I would personally encourage you to invest in savings instead of a labelled account, such as a 401(k) because you can do as you please. If you have not learned anything about the stock market, that could be a way to go. A related field is commodities. Another tried and true area, which is ONLY for people who do their homework AND can tolerate risk, is real estate. Just flipping a house is NOT the only thing to do in real estate--you could do rentals, commercial, 1031 exchanges, etc.

I think it's great you're willing to wait 7 years for a house and are planing to save. I doubt you can sock that much away per year, but God bless you if you can.

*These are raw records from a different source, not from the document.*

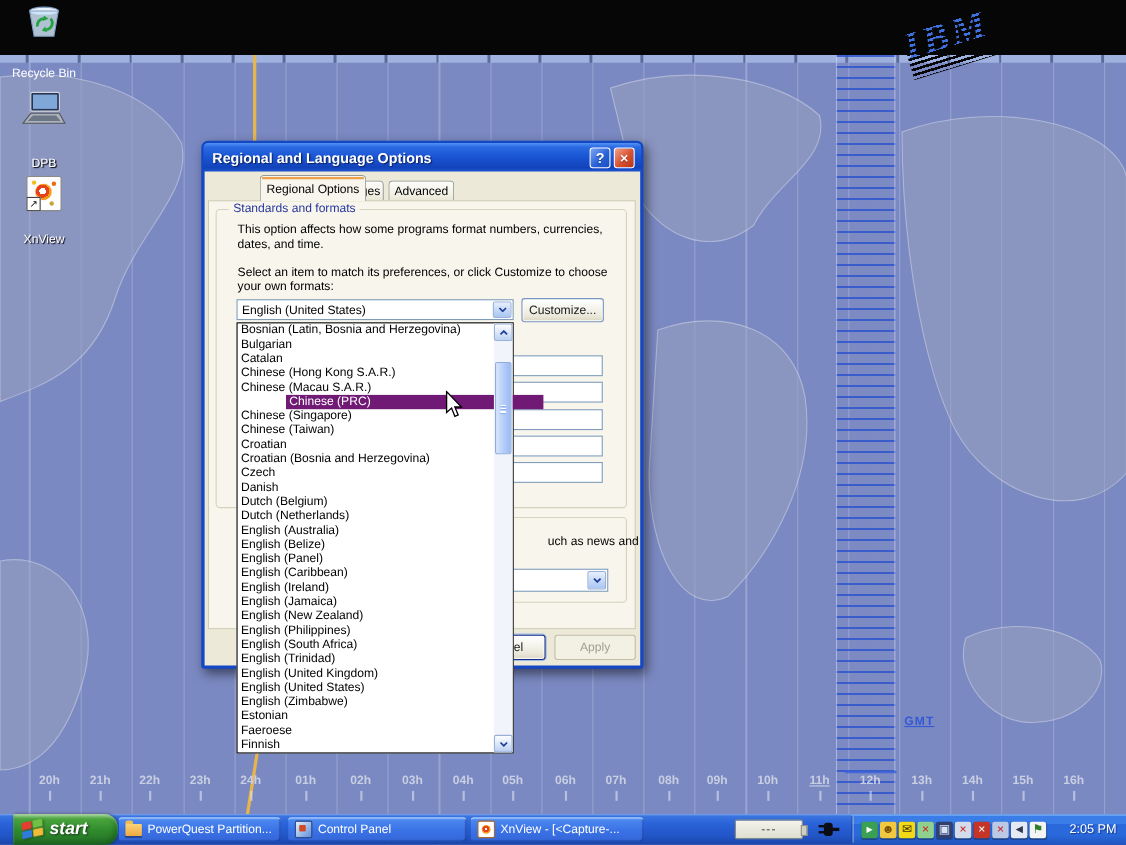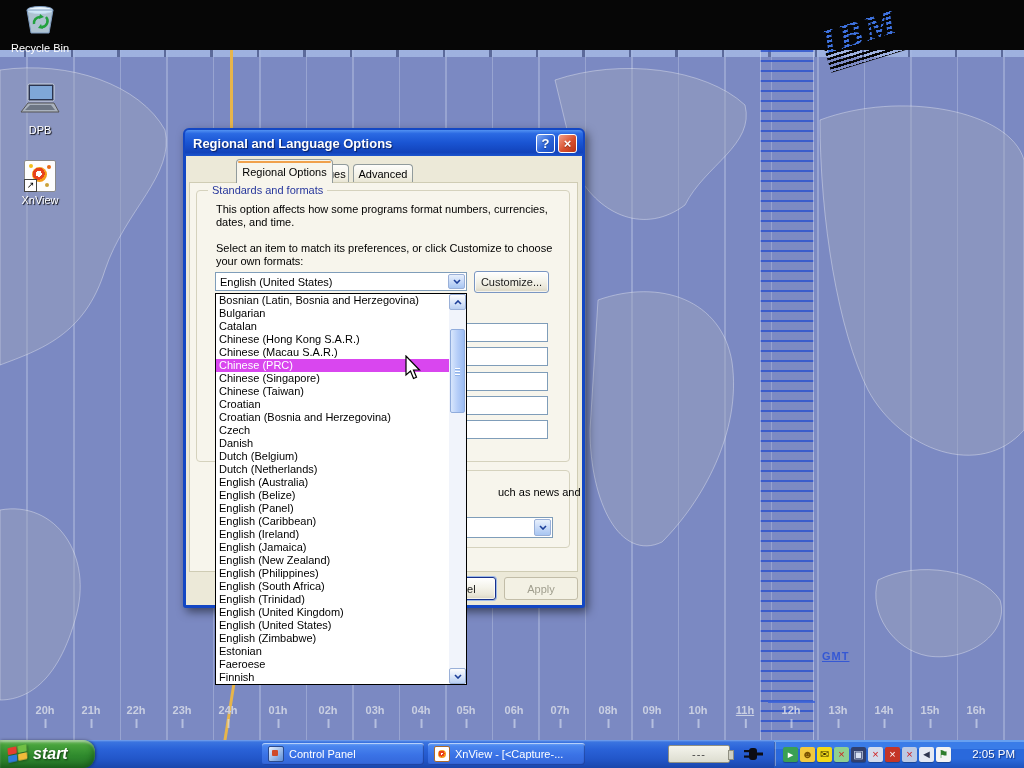--- a/index.html
+++ b/index.html
@@ -36,7 +36,7 @@
 
   
   .dicon{position:absolute;width:64px;text-align:center;z-index:5;cursor:default;}
-  .dicon .lbl{margin-top:2px;font-size:11px;color:#fff;}
+  .dicon .lbl{margin-top:20px;font-size:11px;color:#fff;}
   .shadowed .lbl{text-shadow:1px 1px 1px #000;}
   .xn-box{width:30px;height:30px;margin:0 auto;background:#fdfdfd;border:1px solid #8a8a8a;
     border-radius:2px;position:relative;}

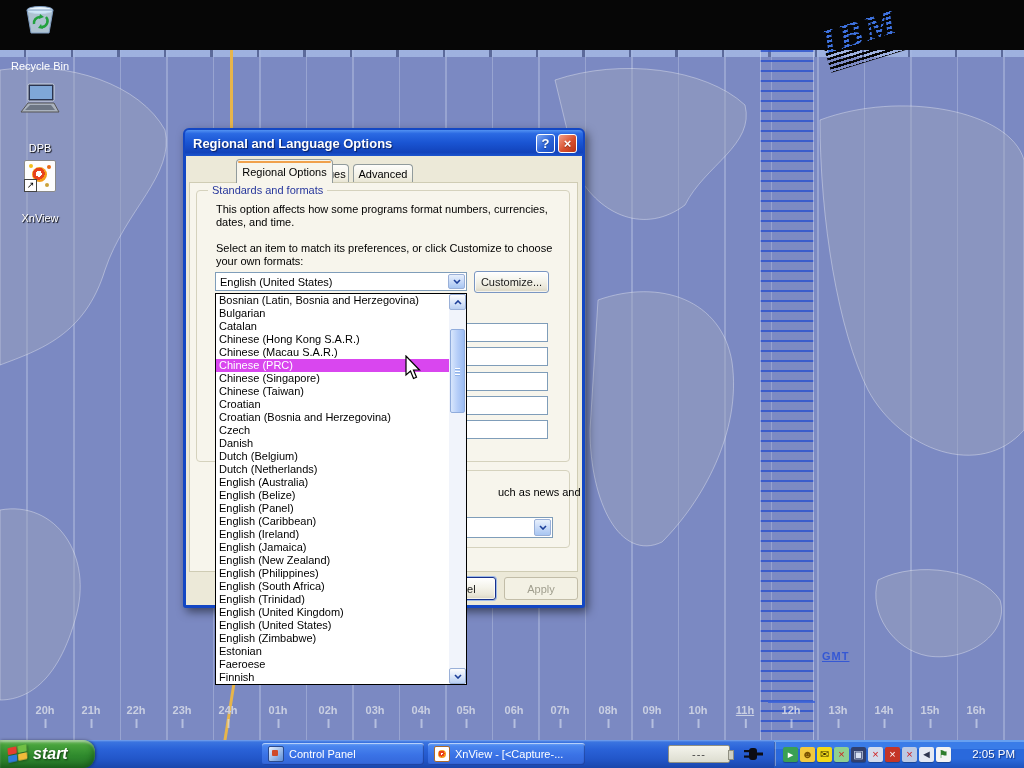--- a/index.html
+++ b/index.html
@@ -103,7 +103,7 @@
     background:#fff;border:1px solid #000;z-index:30;}
   .li{height:13px;line-height:13px;font-size:11px;padding-left:3px;color:#000;white-space:nowrap;
     width:231px;overflow:hidden;}
-  .li.sel{background:#d946ef;color:#fff;}
+  .li.sel{background:#701a75;color:#fff;margin-left:44px;}
   #sbar{position:absolute;right:0;top:0;bottom:0;width:17px;background:#f1f4fb;}
   .sb-btn{position:absolute;left:0;right:0;height:16px;box-sizing:border-box;border:1px solid #9ab0d8;
     border-radius:2px;background:linear-gradient(180deg,#fdfdfe,#d6e3f8 60%,#bad0f2);

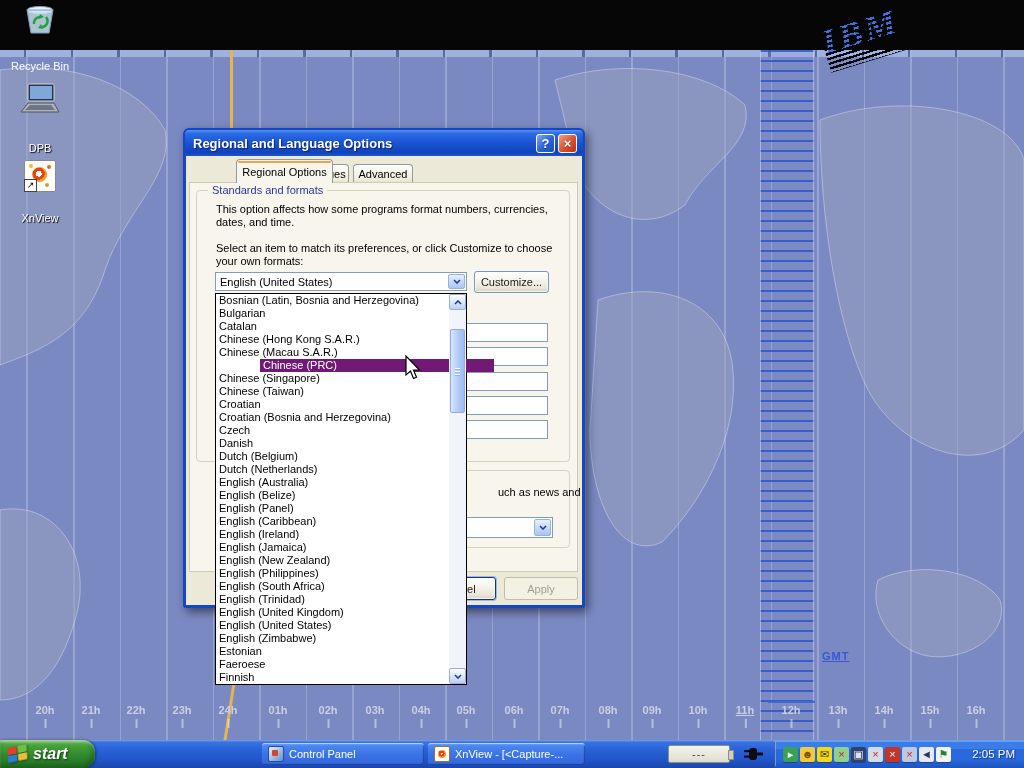--- a/index.html
+++ b/index.html
@@ -121,7 +121,7 @@
   
   #taskbar{position:absolute;left:0;bottom:0;width:1024px;height:28px;z-index:50;
     background:linear-gradient(180deg,#7aa4ec 0,#3a74e0 2px,#2a62d8 9px,#2256c9 19px,#1a46ab 28px);}
-  #startbtn{position:absolute;left:0;top:0;height:28px;width:95px;border-radius:0 12px 12px 0;
+  #startbtn{position:absolute;left:12px;top:0;height:28px;width:95px;border-radius:0 12px 12px 0;
     background:linear-gradient(180deg,#7fc271 0%,#48a33c 18%,#2f8a2d 55%,#27772a 100%);
     box-shadow:inset -2px -3px 6px rgba(0,50,0,.4),inset 0 2px 2px rgba(255,255,255,.4),1px 0 3px rgba(0,0,0,.4);
     display:flex;align-items:center;gap:5px;padding-left:8px;box-sizing:border-box;}

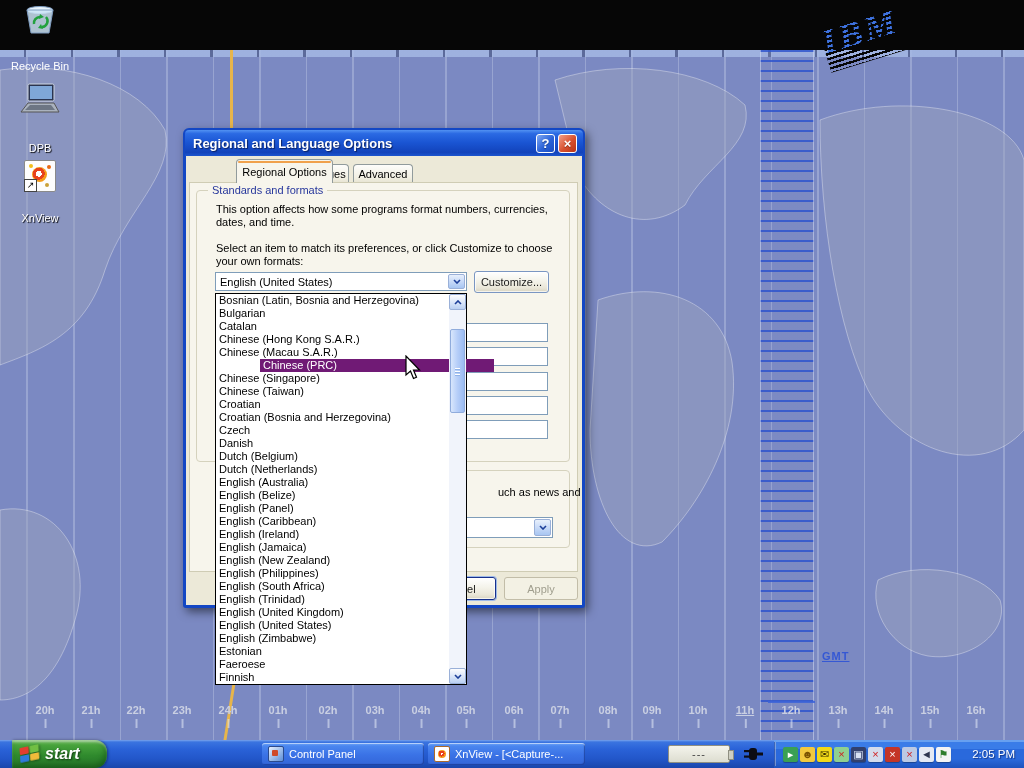--- a/index.html
+++ b/index.html
@@ -519,6 +519,10 @@
     <span class="s">start</span>
   </div>
 
+  <div class="task" id="task0">
+    <span class="folder-icon"></span>
+    <span>PowerQuest Partition...</span>
+  </div>
   <div class="task" id="task1">
     <span class="cpl-icon"></span>
     <span>Control Panel</span>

Do yourself a favor and make sure that NOW you also have disability insurance, just in case. Health insurance, renters, car insurance higher than the state requires--in other words, protect yourself NOW from areas where people have OFTEN been known to lose it all by assuming nothing bad could ever happen to them. Not looking for paranoia, but asset protection.

I'd recommend reading Michael J Laurences's Your Money Rules for Financial Freedom--very good index and all to look at just what you care about at any given time.

All Your Worth by Elizabeth Warren probably will be something you'd concur with as it sounds like you might want to avoid a mortgage.

Suze Orman has many good books as well.

Avoid credit card debt, student loans, etc. If you have some, pay off ASAP. It's a good thing to have people NOT have paper on you (loans). Don't EVER cosign for anyone for anything and stay out of "getting" cell phones for people on your account if you have one. I've lost count of the number of people these things have been tragedy for.

 
 

Answer 4/4 - Submitted 12/16/2007

you match up to he company matching on both and than switch what is left ove in to a roth ira in your name 3 years before you buy the house quit putting month in the roth ira and place start saving for the down payment!!! good luck!!!!